Une intersyndicale composée du Comité Sociale d’Entreprise de l’Institut Martiniquais de Formation Professionnelle pour Adultes (IMFPA), de la CGTM, de l’UGTM, de la CDMT et la CFDT, a adressé un courrier au président de l’IMFPA, pour demander un rendez-vous en urgence, concernant la situation financière actuelle de la structure satellite de la Collectivité Territoriale de Martinique (CTM).
Dès le 21 mai, l’intersyndicale a adressé un courrier à Charles Chammas, le président de l’IMFPA et élu dans la majorité de la CTM (Allians/PPM), pour avoir plus d’information sur la situation financière du satellite de formation. Selon l’intersyndicale, l’ensemble du personnel de l’IFMPA a été informé du retard des versements de salaires pour le mois de mai 2026 : “Cela vient se rajouter aux problématiques sociales et financières auxquelles est confronté l’Institut depuis de nombreux mois”, souligne le courrier. Les syndicats ont demandé une rencontre dans la semaine du 26 mai avec la direction.
La direction n’a pas répondu
Le 26 mai, l’intersyndicale a envoyé un courrier aux salariés de l’IFMPA pour pointer du doigt l’absence de réponse de la direction mais aussi pour organiser une journée de mobilisation qui a eu lieu le jeudi 28 mai au siège du satellite à Chateauboeuf. Pire, selon les syndicats, plusieurs problèmes montrent une situation alarmante au sein de la structure :
– Des fournisseurs et prestataires non réglés qui sollicitent directement et parfois de manière insistante le personnel ;
– L’absence de moyens matériels nécessaires au bon déroulement des formations ;
– Des charges sociales qui ne seraient plus acquittées depuis de nombreux mois ;
– Des reports d’actions de formation, notamment, celles prévues au centre pénitentiaire désormais repoussées au mois de septembre ;
– Une dégradation constante de nos conditions de travail et de la qualité du service rendu aux apprenants.

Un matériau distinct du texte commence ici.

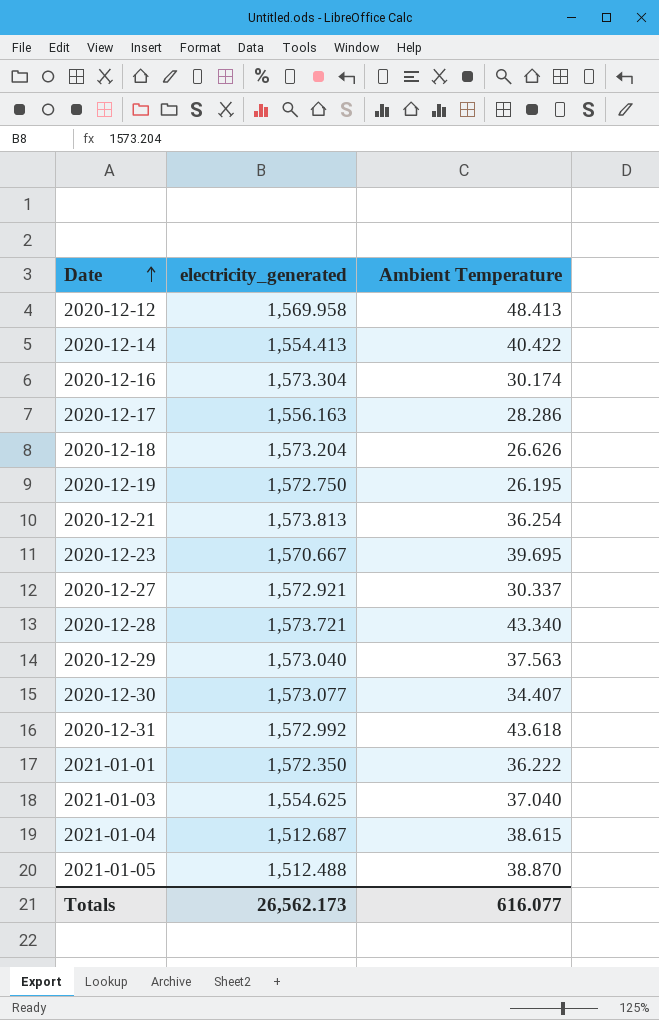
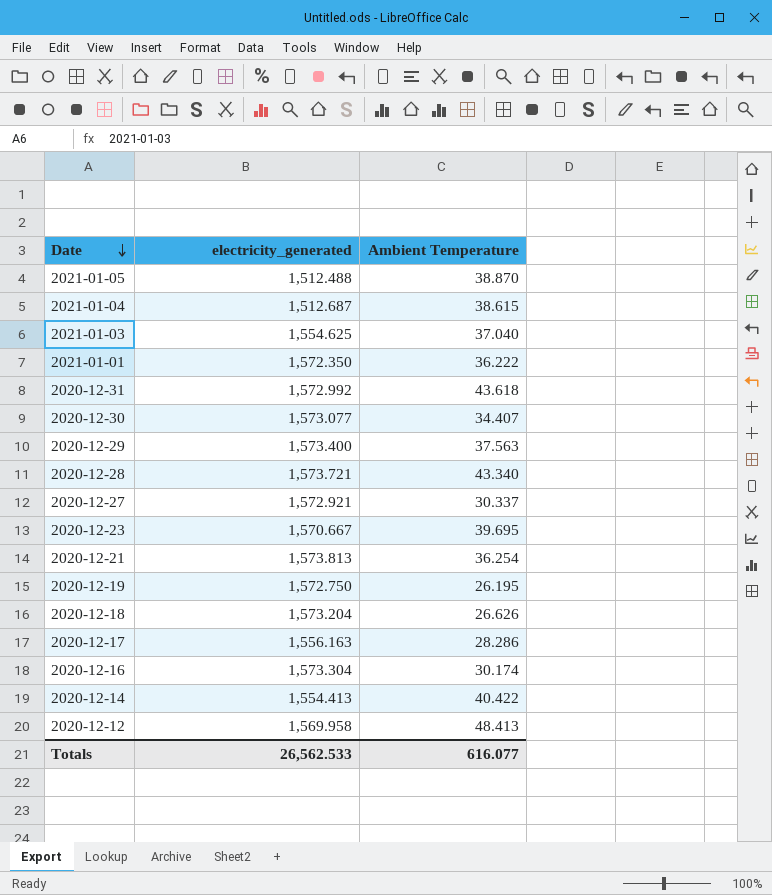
row order: Date ascending -> Date descending
2020-12-29 | electricity_generated: 1,573.040 -> 1,573.400
Totals | electricity_generated: 26,562.173 -> 26,562.533

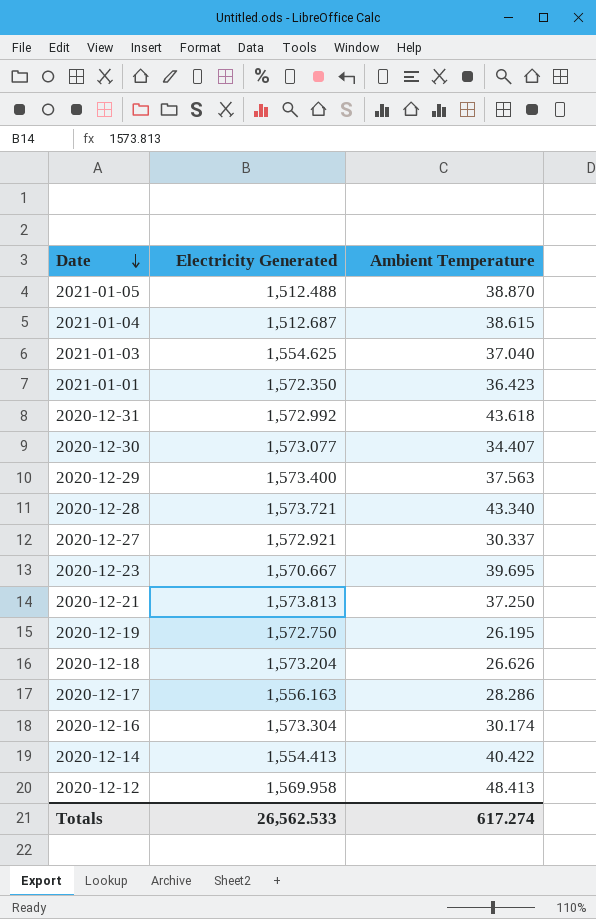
column name: electricity_generated -> Electricity Generated
2021-01-01 | Ambient Temperature: 36.222 -> 36.423
2020-12-21 | Ambient Temperature: 36.254 -> 37.250
Totals | Ambient Temperature: 616.077 -> 617.274

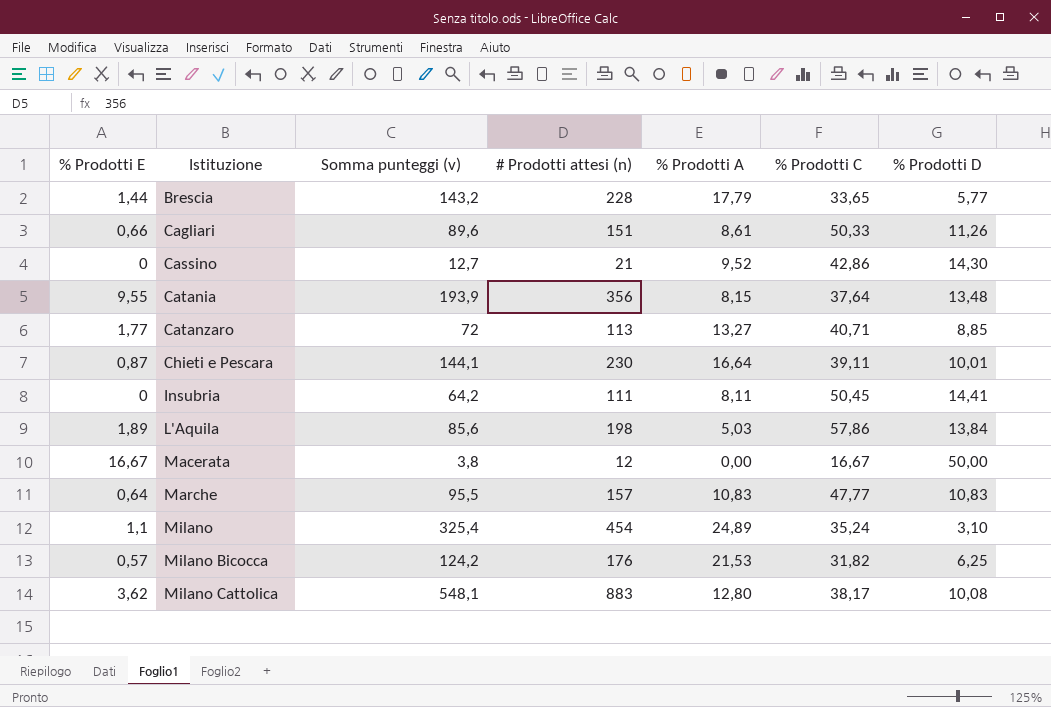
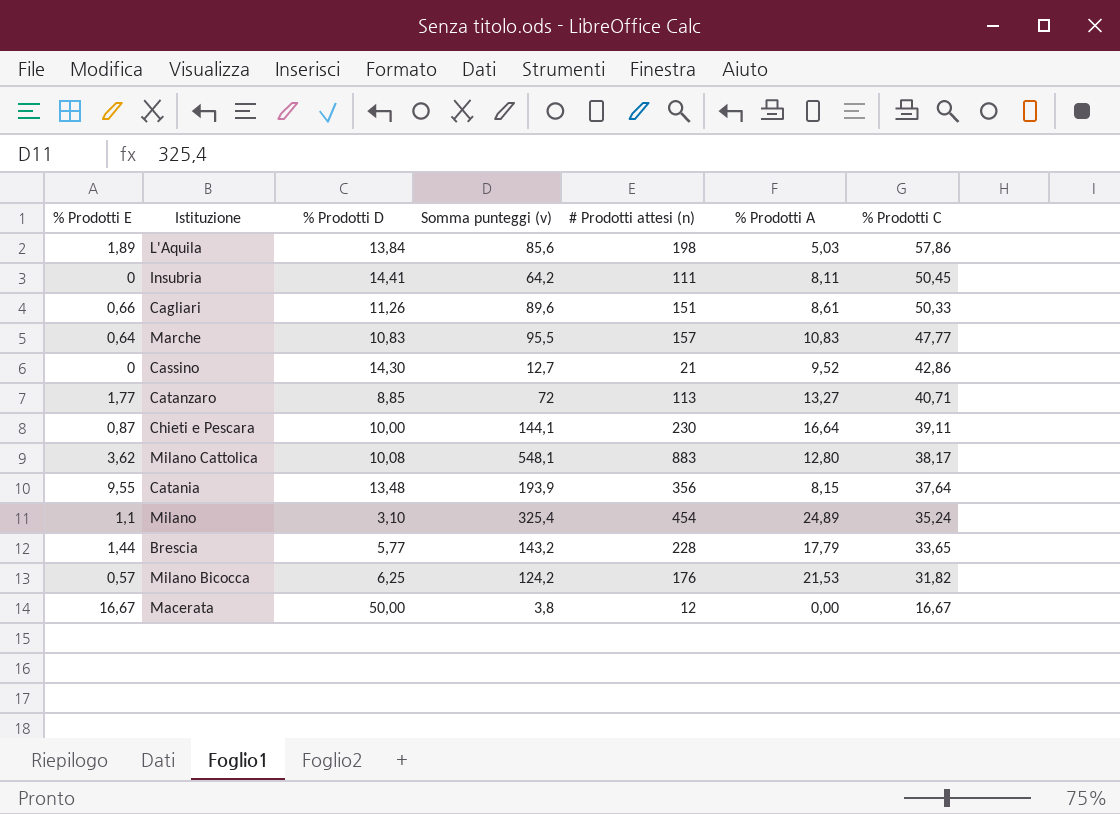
row order: Istituzione ascending -> % Prodotti C descending
column % Prodotti D | position: 7 -> 3
Chieti e Pescara | % Prodotti D: 10,01 -> 10,00

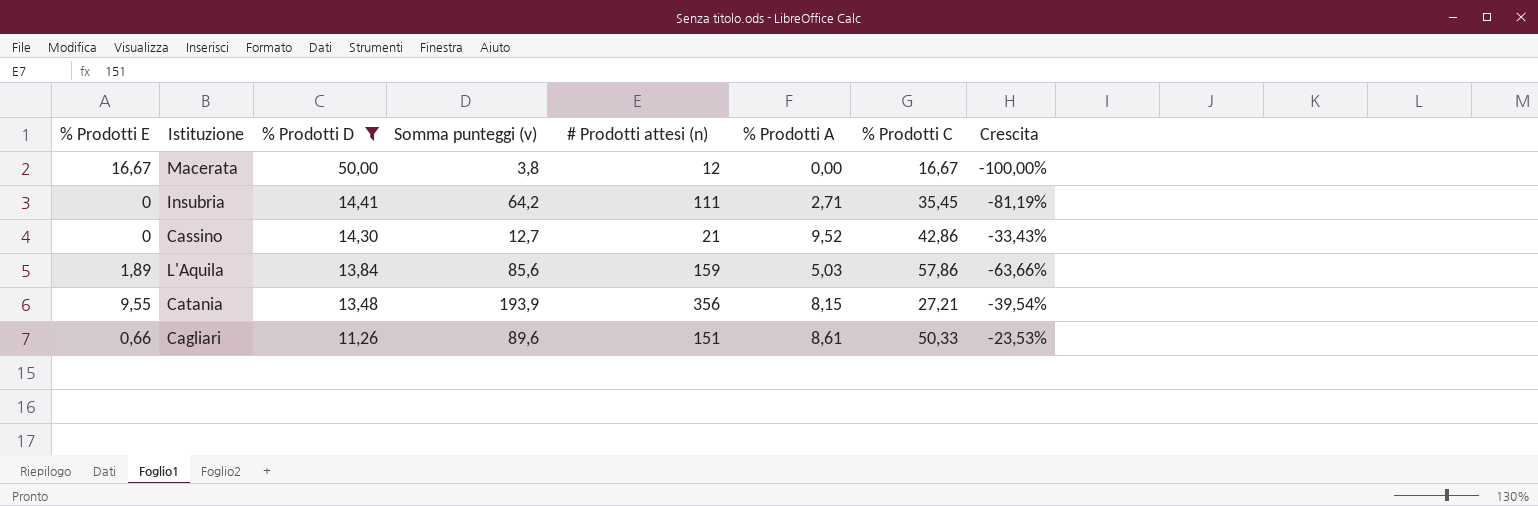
filter: none -> % Prodotti D >= 11,26
row order: % Prodotti C descending -> % Prodotti D descending
column Crescita | formula: none -> ([% Prodotti A] - [% Prodotti D]) / [% Prodotti D]
Insubria | % Prodotti A: 8,11 -> 2,71
Insubria | % Prodotti C: 50,45 -> 35,45
L'Aquila | # Prodotti attesi (n): 198 -> 159
Catania | % Prodotti C: 37,64 -> 27,21

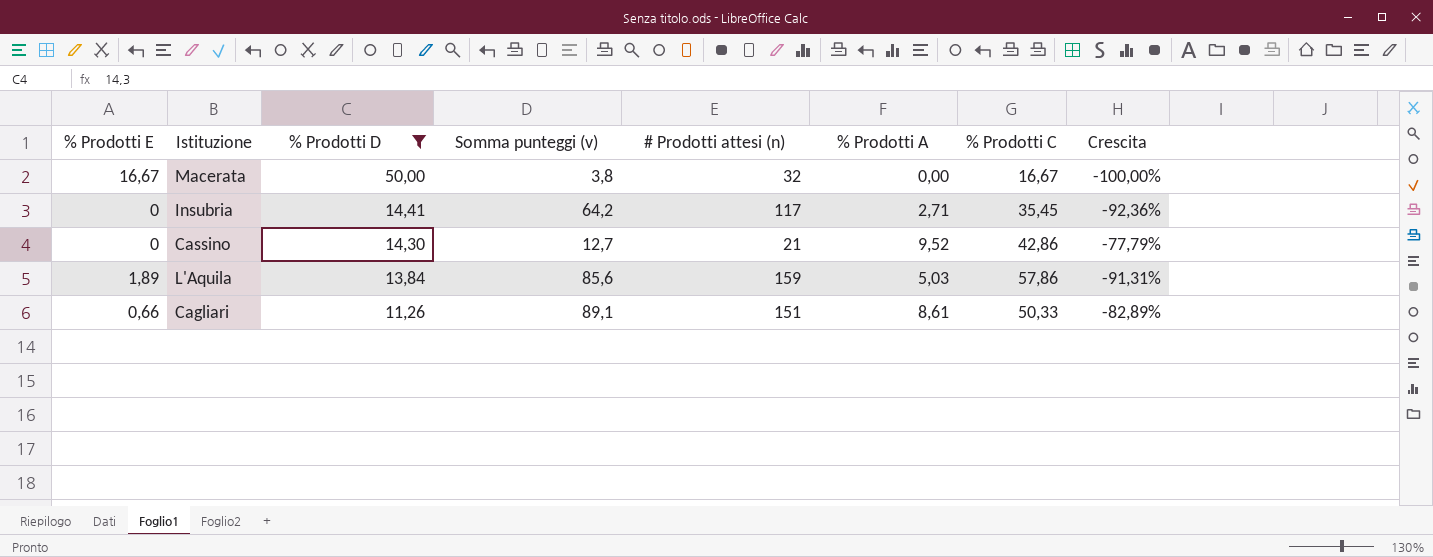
column Crescita | formula: ([% Prodotti A] - [% Prodotti D]) / [% Prodotti D] -> ([% Prodotti A] - [% Prodotti C]) / [% Prodotti C]
row Catania: 9,55 | 13,48 | 193,9 | 356 | 8,15 | 27,21 | -39,54% -> none
Macerata | # Prodotti attesi (n): 12 -> 32
Insubria | # Prodotti attesi (n): 111 -> 117
Cagliari | Somma punteggi (v): 89,6 -> 89,1

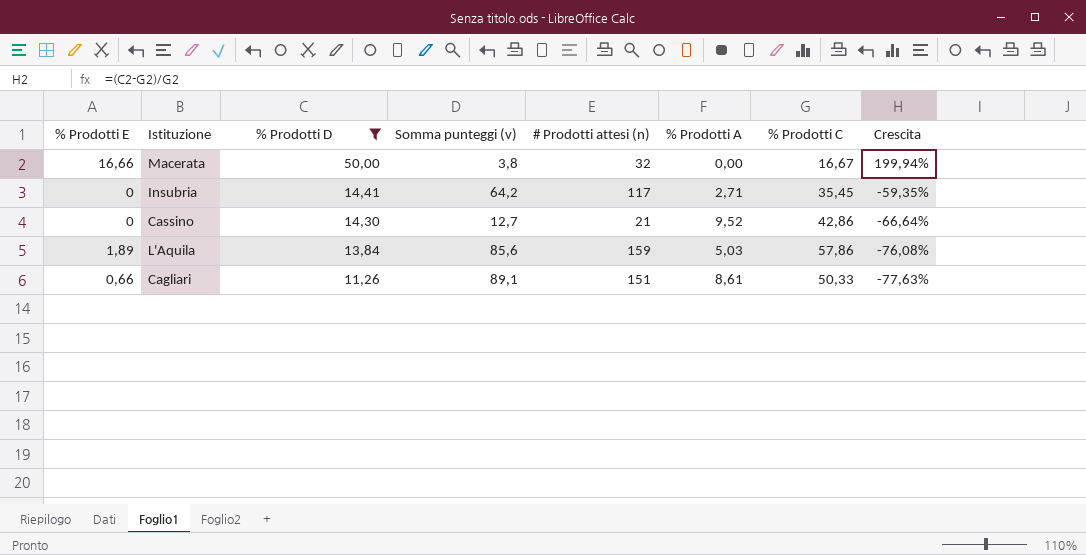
column Crescita | formula: ([% Prodotti A] - [% Prodotti C]) / [% Prodotti C] -> ([% Prodotti D] - [% Prodotti C]) / [% Prodotti C]
Macerata | % Prodotti E: 16,67 -> 16,66

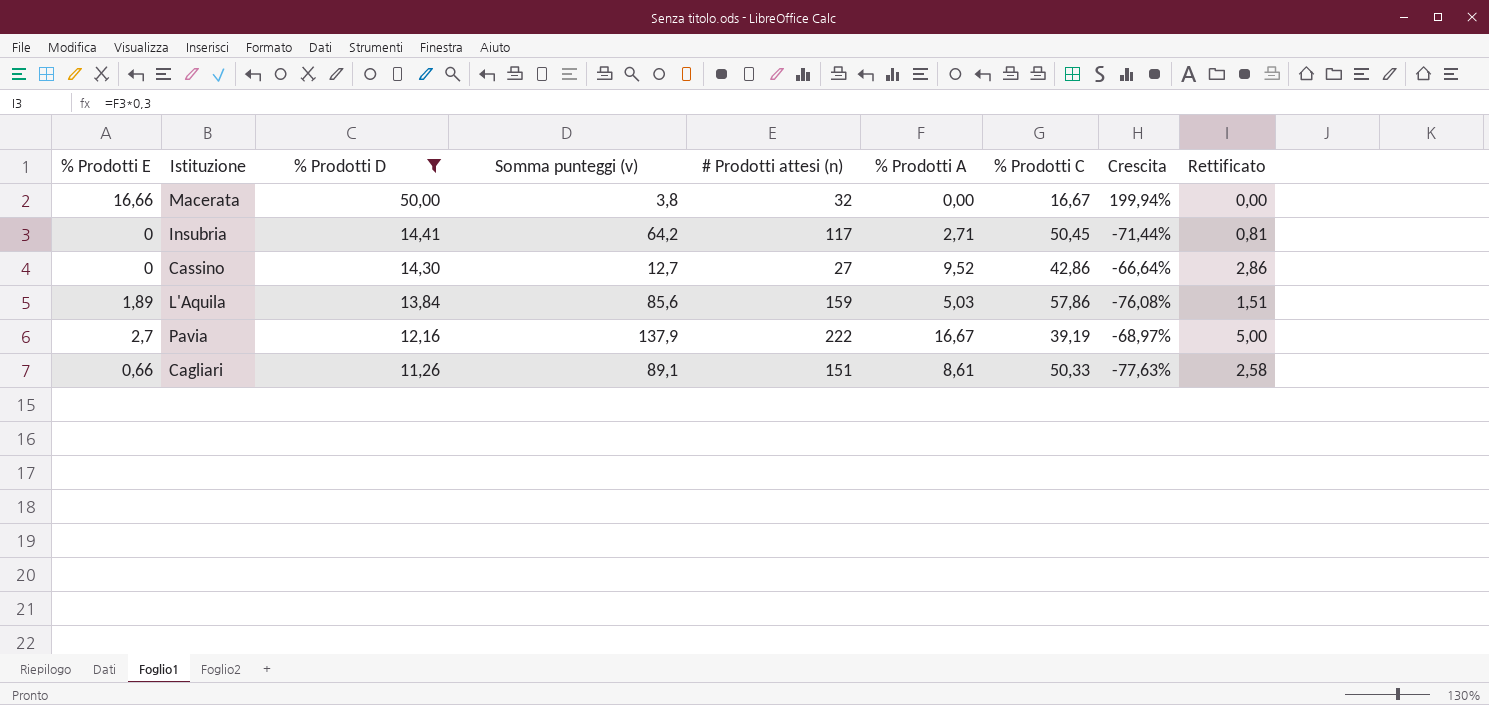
column Rettificato | formula: none -> [% Prodotti A] * 0,3
Insubria | % Prodotti C: 35,45 -> 50,45
Insubria | Crescita: -59,35% -> -71,44%
Cassino | # Prodotti attesi (n): 21 -> 27
row Pavia: none -> 2,7 | 12,16 | 137,9 | 222 | 16,67 | 39,19 | -68,97% | 5,00

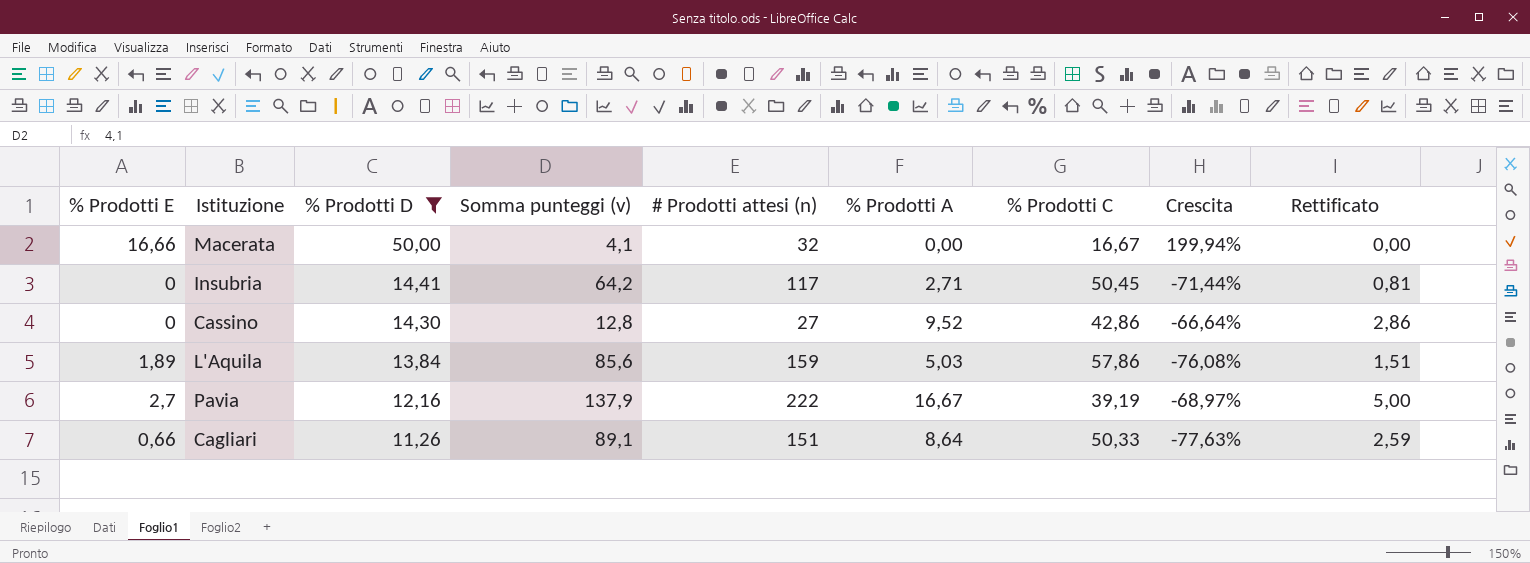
Macerata | Somma punteggi (v): 3,8 -> 4,1
Cassino | Somma punteggi (v): 12,7 -> 12,8
Cagliari | % Prodotti A: 8,61 -> 8,64
Cagliari | Rettificato: 2,58 -> 2,59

“La situation est grave. Elle engage non seulement l’avenir de l’établissement, mais également la sécurité professionnelle et sociale de l’ensemble des salariés”, s’inquiètent les syndicats.
Les syndicats ont choisi d’agir en se mobilisant pour exiger des réponses claires, des engagements précis et des mesures pour préserver les emplois mais aussi l’avenir de l’Institut.